As Dr. Gottman explains in The Seven Principles for Making Marriage Work, the assumption that affairs are the root cause of divorce is a myth. Problems in the marriage that send the couple on a trajectory to divorce also send one (or both) of them looking for intimate connection outside the relationship. In probably the most reliable survey ever done on divorce by Lynn Gigy, Ph.D. and Joan Kelly, Ph.D. from the Divorce Mediation Project in Corte Madera, California, 80% of divorced men and women said their marriage broke up because the gradually grew apart and lost sense of closeness, or because they did not feel loved or appreciated. Only 20-27% of couples said an extramarital affair was even partially to blame.

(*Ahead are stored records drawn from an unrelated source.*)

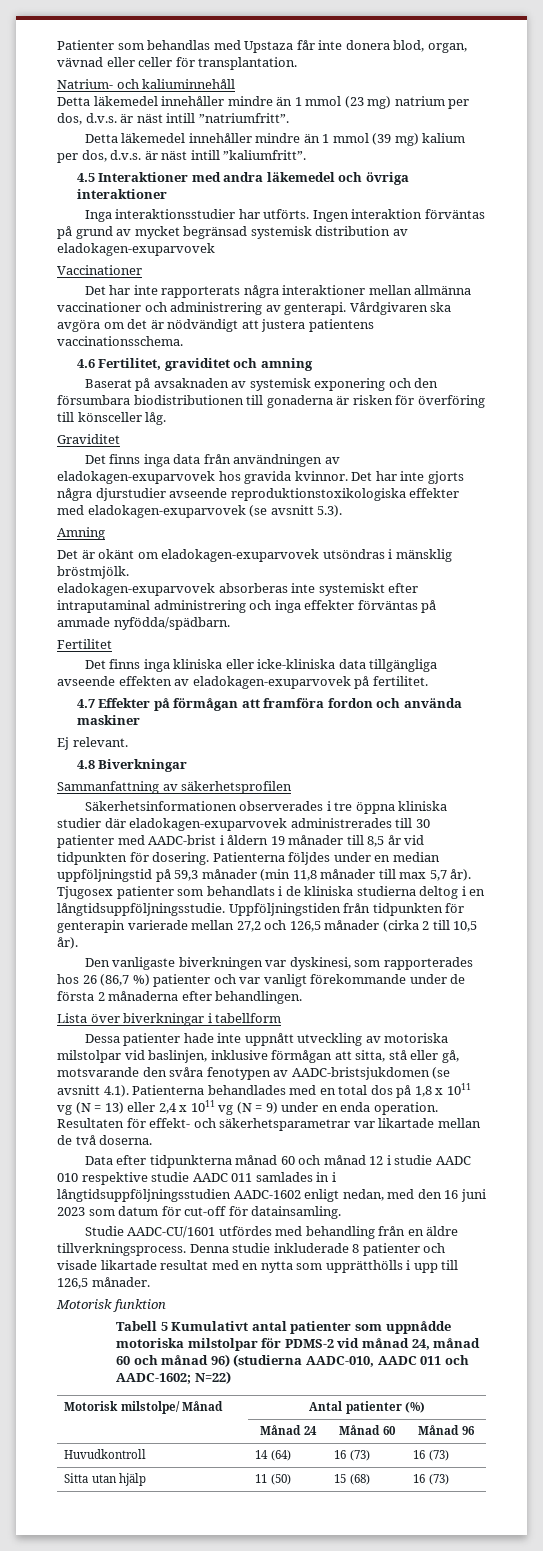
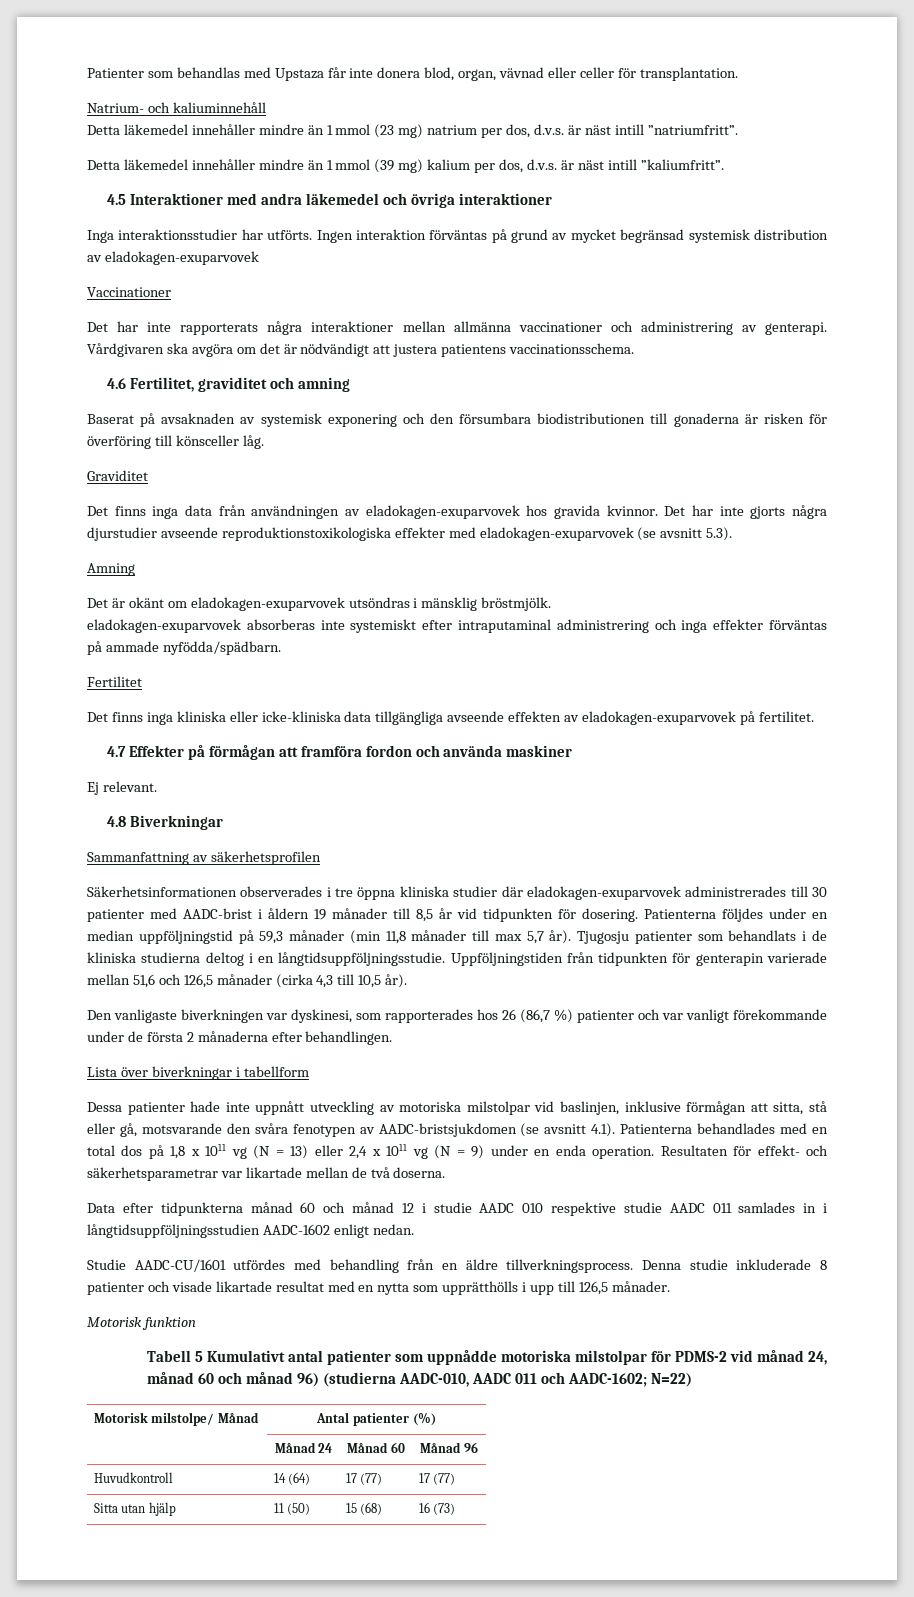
- Tjugosex patienter som behandlats i de kliniska studierna deltog i en långtidsuppföljningsstudie.
+ Tjugosju patienter som behandlats i de kliniska studierna deltog i en långtidsuppföljningsstudie.
- Uppföljningstiden från tidpunkten för genterapin varierade mellan 27,2 och 126,5 månader (cirka 2 till 10,5 år).
+ Uppföljningstiden från tidpunkten för genterapin varierade mellan 51,6 och 126,5 månader (cirka 4,3 till 10,5 år).
- Data efter tidpunkterna månad 60 och månad 12 i studie AADC 010 respektive studie AADC 011 samlades in i långtidsuppföljningsstudien AADC-1602 enligt nedan, med den 16 juni 2023 som datum för cut-off för datainsamling.
+ Data efter tidpunkterna månad 60 och månad 12 i studie AADC 010 respektive studie AADC 011 samlades in i långtidsuppföljningsstudien AADC-1602 enligt nedan.
- Huvudkontroll | 14 (64) | 16 (73) | 16 (73)
+ Huvudkontroll | 14 (64) | 17 (77) | 17 (77)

We now understand what primes couples for an affair. From its onset, the march toward infidelity weakens the relationship’s “walls” and “windows,” as described by the late psychologist Shirley Glass in her famous book Not Just Friends. Typically, partners in a long-term, committed relationship keep a window open between each other while erecting walls that protect their privacy from the outside world. Over an extended period of time, people give themselves permission to cross small boundaries, to talk about intimate subjects, fantasize about one another, and so on. This is called The Cheater’s Cascade.

It’s possible to recover from an affair, but not every relationship can or should be saved.

Certified Gottman Therapists Don and Carrie Cole will join #AskGottman this week to answer your questions about affairs.  Use the form provided below to submit your questions before 5:00 PM PST on Thursday, March 12, and the answers will be posted in an article on Friday, March 13. You can also submit questions by using the hashtag #AskGottman on Twitter.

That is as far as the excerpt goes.